> **RAW DATA**:
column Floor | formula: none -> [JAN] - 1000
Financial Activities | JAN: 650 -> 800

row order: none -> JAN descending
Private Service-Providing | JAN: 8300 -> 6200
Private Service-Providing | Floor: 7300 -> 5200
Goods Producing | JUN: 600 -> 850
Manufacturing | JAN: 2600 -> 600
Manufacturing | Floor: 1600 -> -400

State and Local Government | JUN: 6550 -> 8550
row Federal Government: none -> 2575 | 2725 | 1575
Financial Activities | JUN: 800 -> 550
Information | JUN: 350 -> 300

==

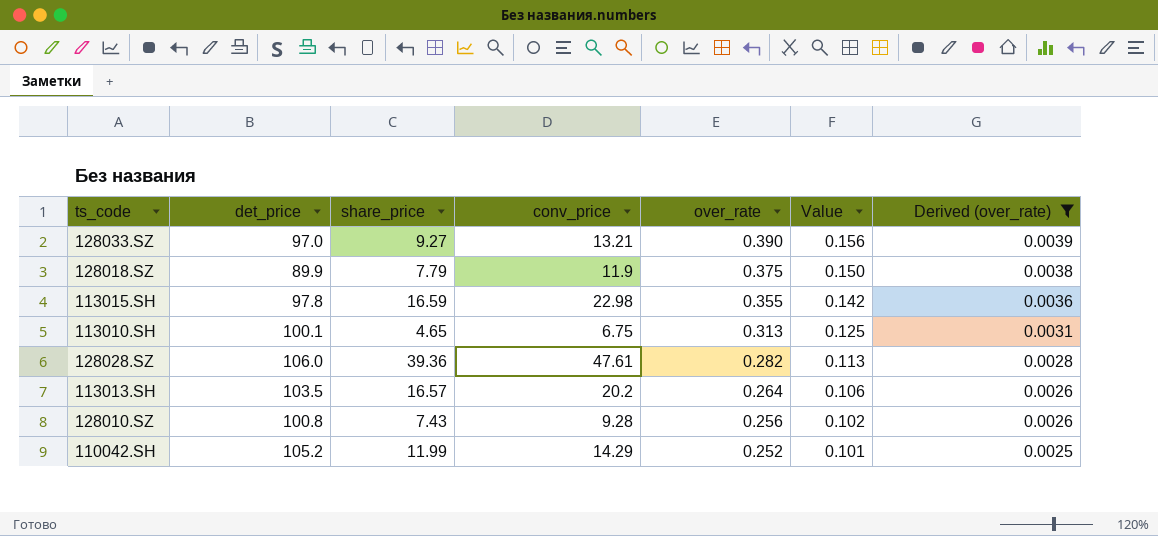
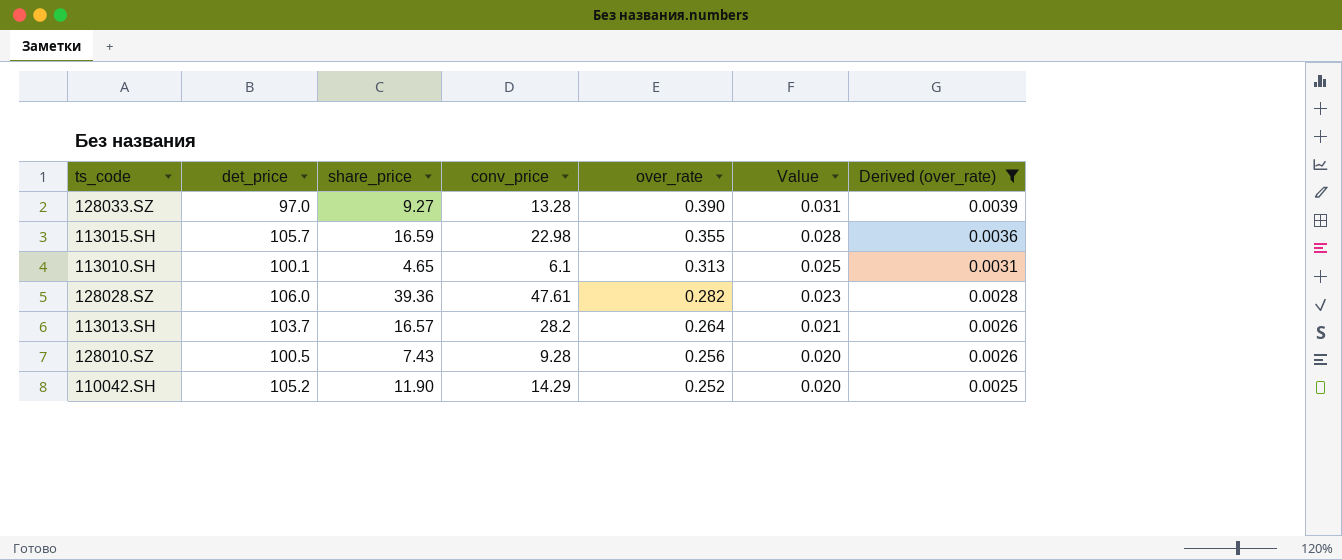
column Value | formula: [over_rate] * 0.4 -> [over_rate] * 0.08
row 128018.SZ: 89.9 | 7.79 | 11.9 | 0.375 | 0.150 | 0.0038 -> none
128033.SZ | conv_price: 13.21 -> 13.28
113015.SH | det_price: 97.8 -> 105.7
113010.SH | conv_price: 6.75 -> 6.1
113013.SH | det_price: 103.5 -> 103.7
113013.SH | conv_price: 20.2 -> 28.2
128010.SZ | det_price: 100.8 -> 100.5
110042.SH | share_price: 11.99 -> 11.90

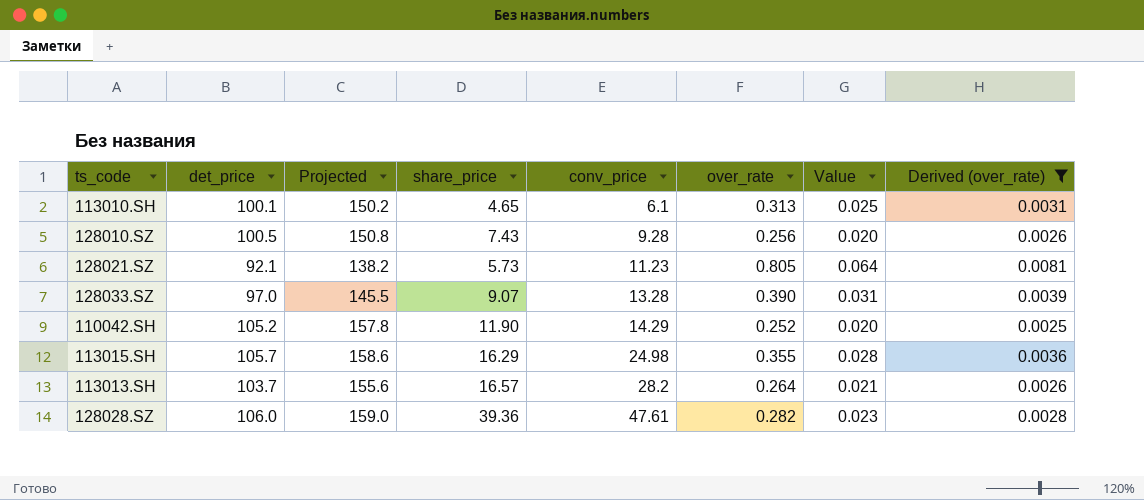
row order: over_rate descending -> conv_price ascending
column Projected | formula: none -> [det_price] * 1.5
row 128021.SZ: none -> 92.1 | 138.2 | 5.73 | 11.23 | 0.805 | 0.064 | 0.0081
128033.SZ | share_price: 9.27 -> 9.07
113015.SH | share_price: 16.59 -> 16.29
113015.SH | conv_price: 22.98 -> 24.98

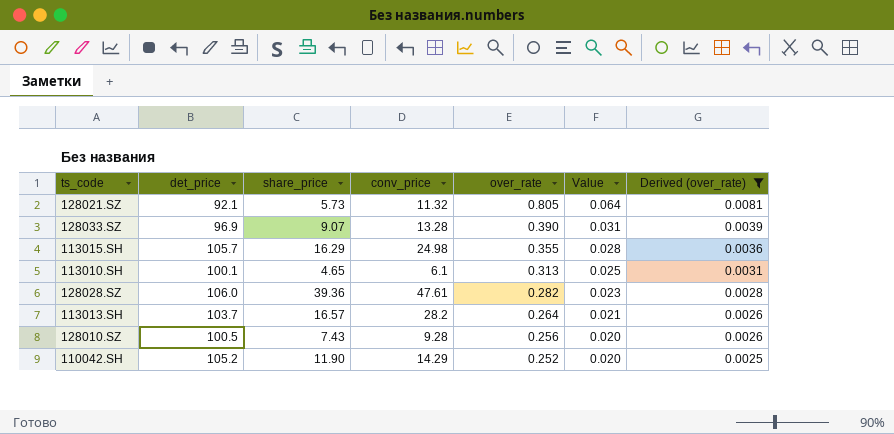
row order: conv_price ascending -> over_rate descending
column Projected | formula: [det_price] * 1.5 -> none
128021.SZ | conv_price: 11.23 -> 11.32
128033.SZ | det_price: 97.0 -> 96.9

> **WHAT IS BEING ASKED**:
Out of the data above, transcribe exactly and only the lines starting with the line that has "column Floor | formula: none -> [JAN] - 1000" and going on through the line that has "Information | JUN: 350 -> 300", both included.

> **RESULT FOR THIS EXERCISE**:
column Floor | formula: none -> [JAN] - 1000
Financial Activities | JAN: 650 -> 800

row order: none -> JAN descending
Private Service-Providing | JAN: 8300 -> 6200
Private Service-Providing | Floor: 7300 -> 5200
Goods Producing | JUN: 600 -> 850
Manufacturing | JAN: 2600 -> 600
Manufacturing | Floor: 1600 -> -400

State and Local Government | JUN: 6550 -> 8550
row Federal Government: none -> 2575 | 2725 | 1575
Financial Activities | JUN: 800 -> 550
Information | JUN: 350 -> 300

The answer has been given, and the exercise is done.